The rebound in global gas prices, which have seen the fuel command over $20 per gigajoule on the Asian and European spot markets, is undoubtedly good news for Australian liquefied natural gas producers, but it may be a harbinger of pain for the domestic gas market.

East coast spot prices have seen some gains in recent months though they still remain in the single digits, but winter is coming in the northern hemisphere and that will almost certainly result in further increases in the global gas price.

Couple that with energy advisory EnergyQuest noting that the east coast market had entered into deficit during the second quarter, a situation that was addressed by dipping into stored gas, and it is not a stretch to say that current domestic prices of about $8.15/GJ could just be a comparatively pleasant memory.

High gas prices have a flow through effect on every other costs, which could well put the economic recovery at risk.

This seems to indicate that the Australian government’s gas-led plan to secure affordable gas that would drive the country’s recovery from the COVID-19 outbreak is the right plan to pursue.

And it just might have alleviated (but not solved) the rising cost of energy, had it been introduced a couple of years earlier to address some of the structural issues that Australia’s gas industry was facing rather than as a response to the pandemic.

Demand vs supply

At the core of this issue is the simple fact that even with some of the new projects coming online, the decline of existing gas fields means that even with renewables taking off some of the load, gas demand is going to outstrip supply sooner rather than later.

EnergyQuest noted in its ‘September 2021 EnergyQuarterly Report’ that while coal seam gas production increased by 11.9 petajoules, or 0.8%, to a record 1,519.2PJ in the 2021 financial year, conventional gas output fell by 33.1PJ, or 3.7%, to 862.3PJ during the same period.

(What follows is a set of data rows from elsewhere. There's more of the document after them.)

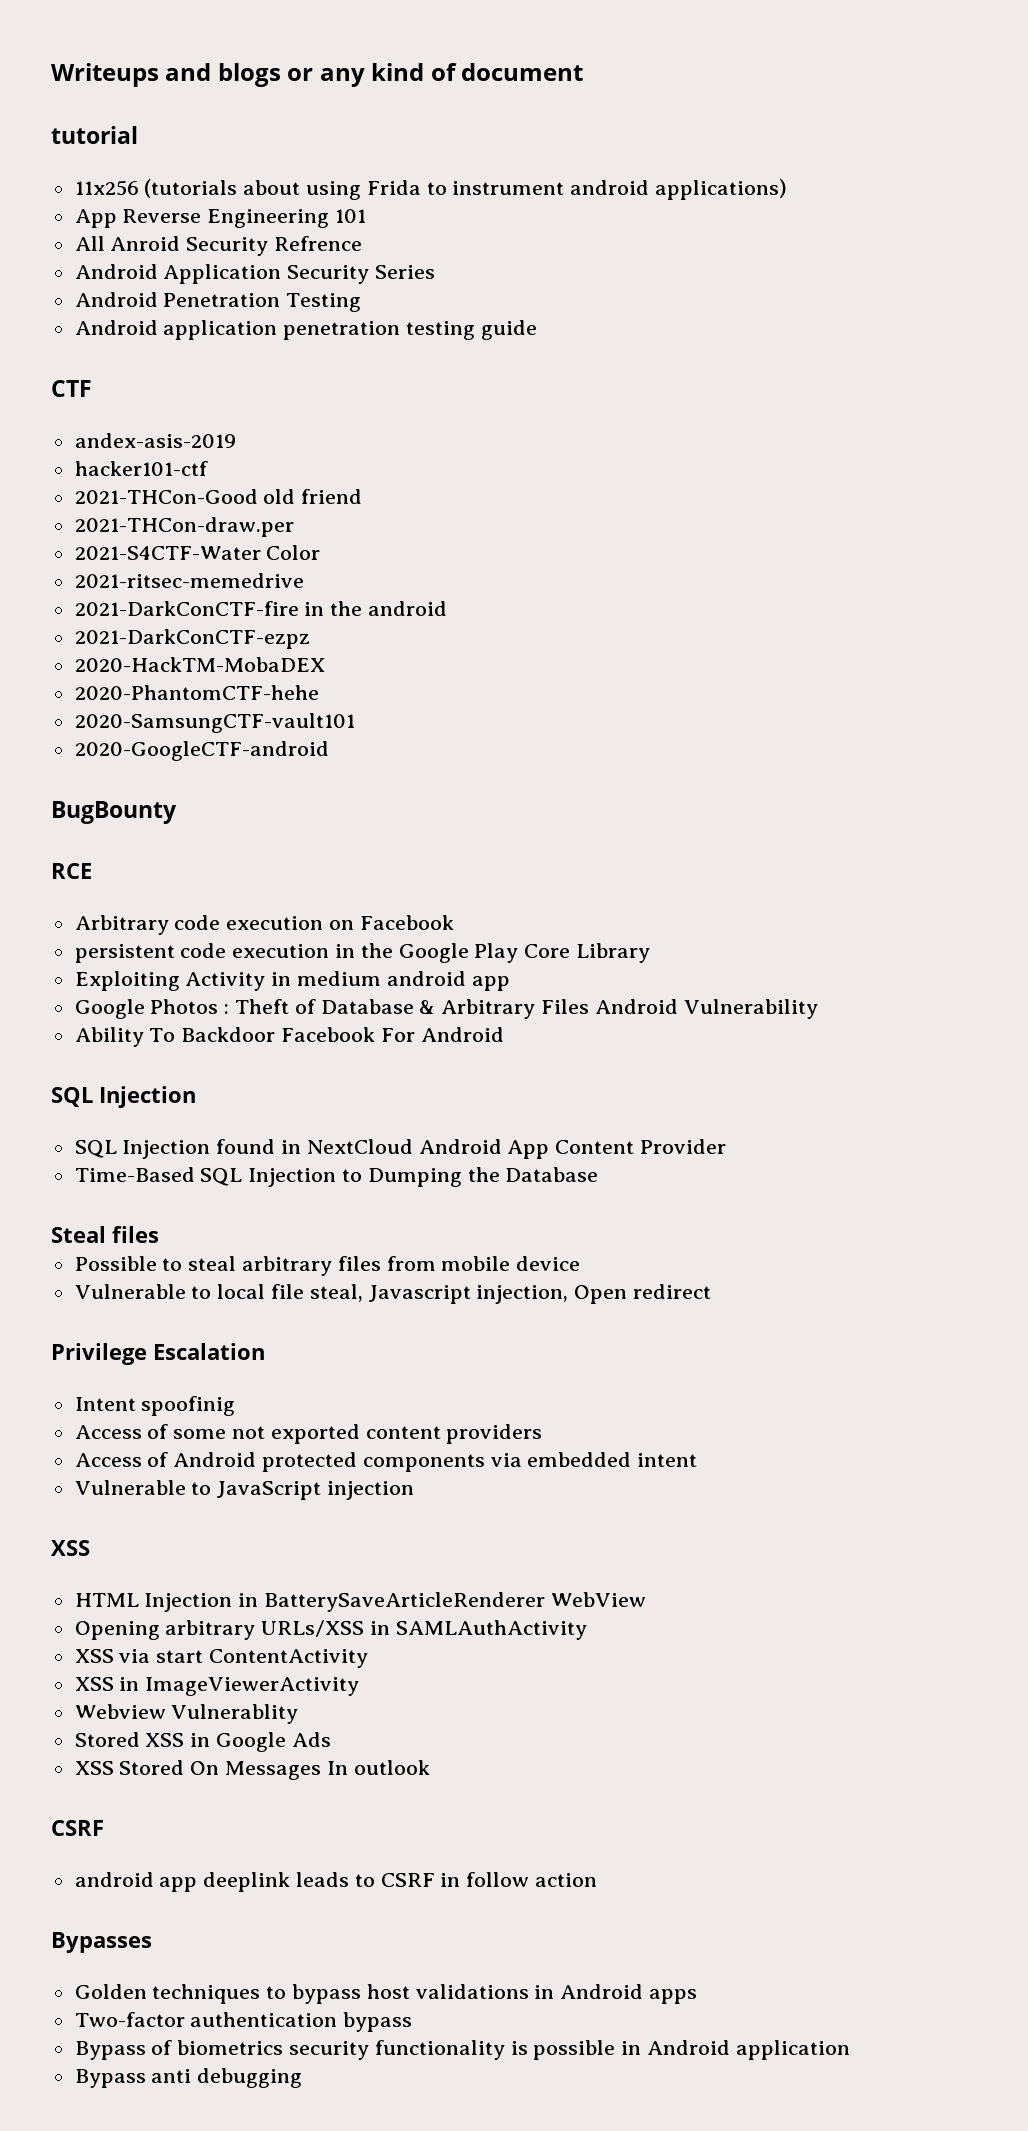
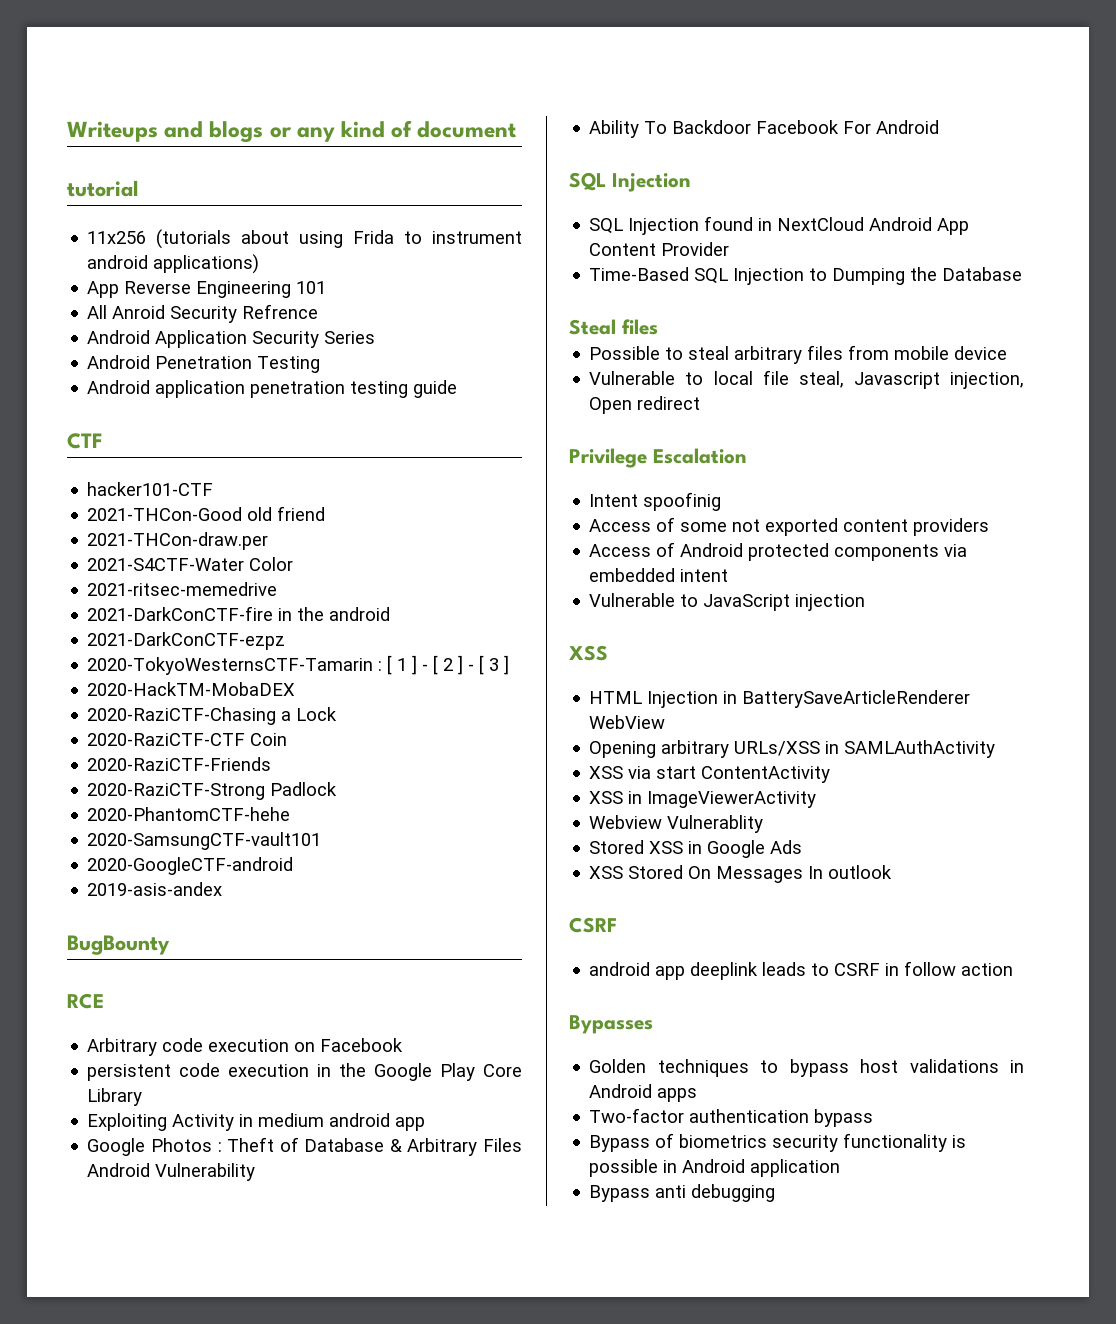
[74,433,236,448] [74,461,208,476] andex-asis-2019 // hacker101-ctf -> [87,482,214,496] hacker101-CTF
[74,657,325,672] 2020-HackTM-MobaDEX -> [87,655,510,675] [87,682,296,696] [87,707,338,725] [87,733,288,746] [87,757,272,771] [87,782,338,800] 2020-TokyoWesternsCTF-Tamarin : [ 1 ] - [ 2 ] - [ 3 ] // 2020-HackTM-MobaDEX // 2020-RaziCTF-Chasing a Lock // 2020-RaziCTF-CTF Coin // 2020-RaziCTF-Friends // 2020-RaziCTF-Strong Padlock
(329, 751) none -> [87,882,223,896] // 2019-asis-andex

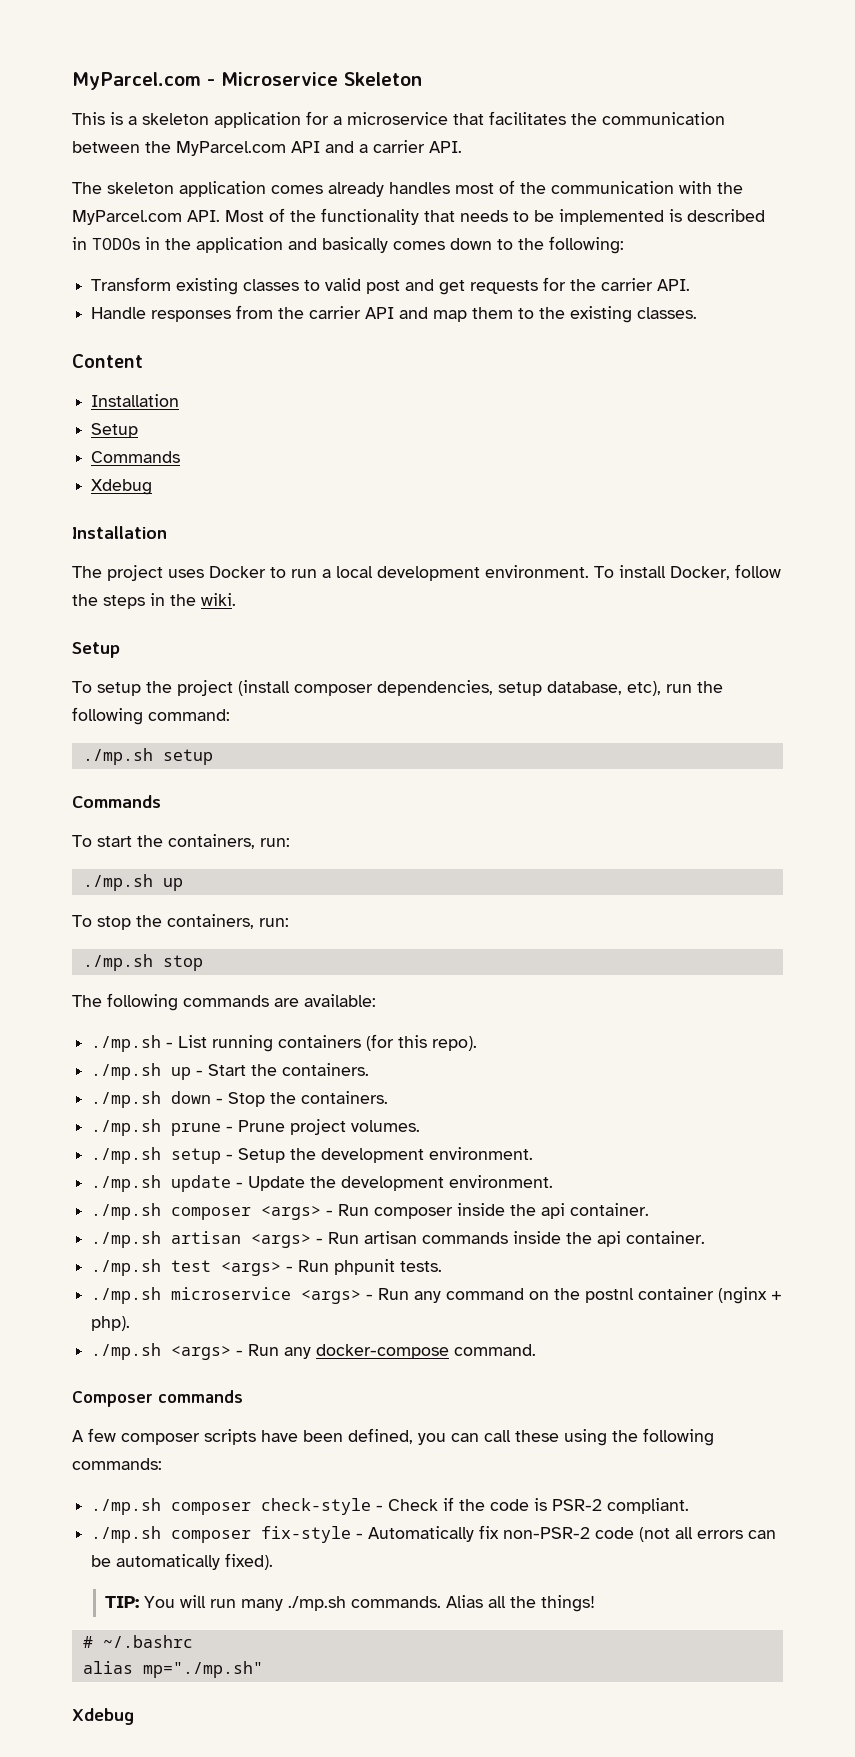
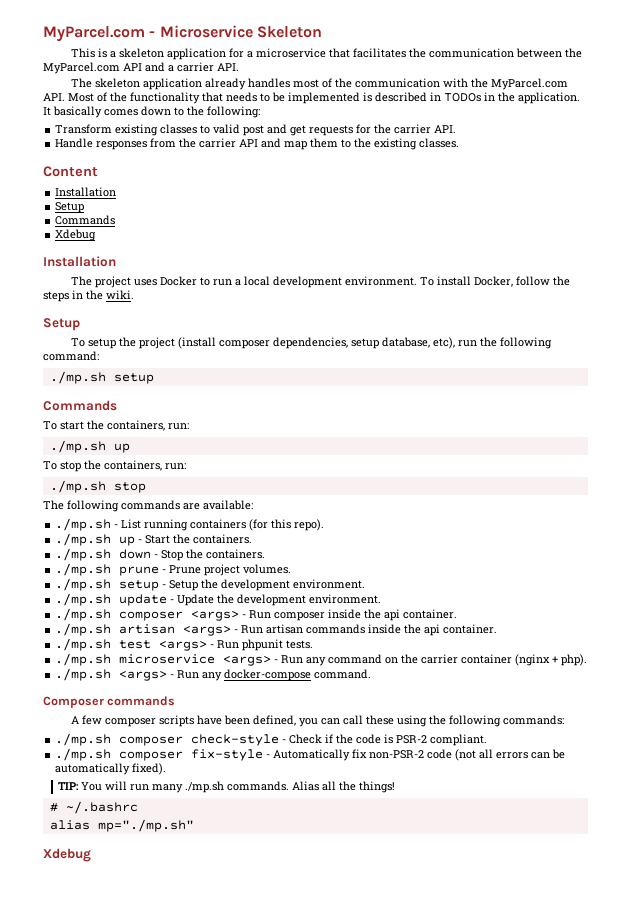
[271,185,323,194] comes -> (202, 84) none
[196,237,317,253] application and -> [518,92,580,104] [43,107,51,116] application. It
[585,1288,635,1303] postnl -> [421,654,459,664] carrier

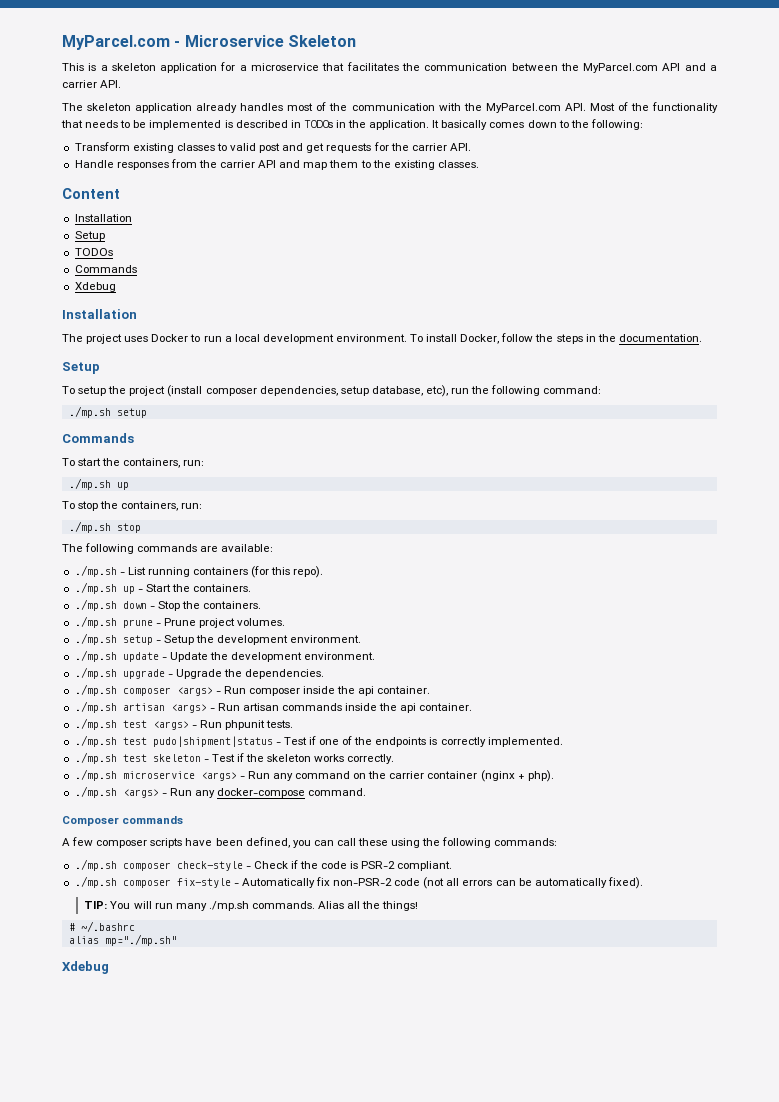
(85, 207) none -> [74,248,113,256] // TODOs
[106,290,134,299] wiki. -> [618,334,702,342] documentation.
(382, 599) none -> [74,667,325,679] // ./mp.sh upgrade - Upgrade the dependencies.
(314, 644) none -> [74,735,563,747] [74,752,395,764] // ./mp.sh test pudo|shipment|status - Test if one of the endpoints is correctly implemented. // ./mp.sh test skeleton - Test if the skeleton works correctly.

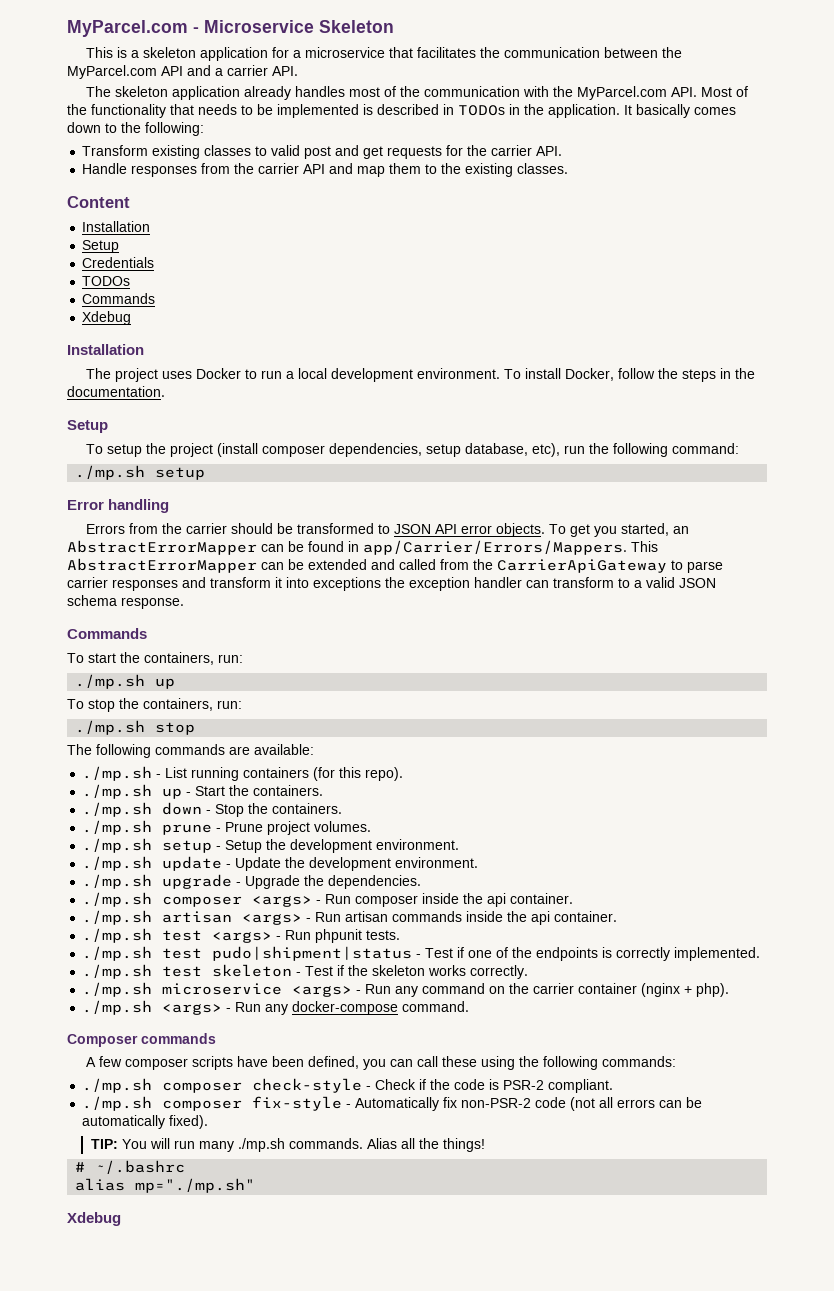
(105, 236) none -> [82,257,155,268] // Credentials
(147, 413) none -> [67,499,170,513] [86,523,690,537] [67,540,658,555] [67,558,723,573] [67,577,716,591] [67,595,184,609] // Error handling // Errors from the carrier should be transformed to JSON API error objects. To get you started, an AbstractErrorMapper can be found in app/Carrier/Errors/Mappers. This AbstractErrorMapper can be extended and called from the CarrierApiGateway to parse carrier responses and transform it into exceptions the exception handler can transform to a valid JSON schema response.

Narrowing down on Victoria, notwithstanding the start-up of production from the West Barracouta and Sole gas fields, output in the state is trending down and expected to be just 96PJ by 2030, down 68% from 2020.

This trend isn’t exactly a recent development and without taking other sources of energy into account, should have been addressed earlier.

Looking ahead, there are certainly options available to introduce more gas into the system.

These include plans to construct LNG import terminals and the government’s move to encourage the development of the promising Beetaloo Basin in the Northern Territory.

Both could help alleviate the expected supply shortfall in the east but there’s one thing that they are not – providing cheap gas.

Affordable, maybe. Preventing gas prices from reaching unviable levels, quite likely.

For that alone, it would be well worth pushing ahead with either or both alternatives.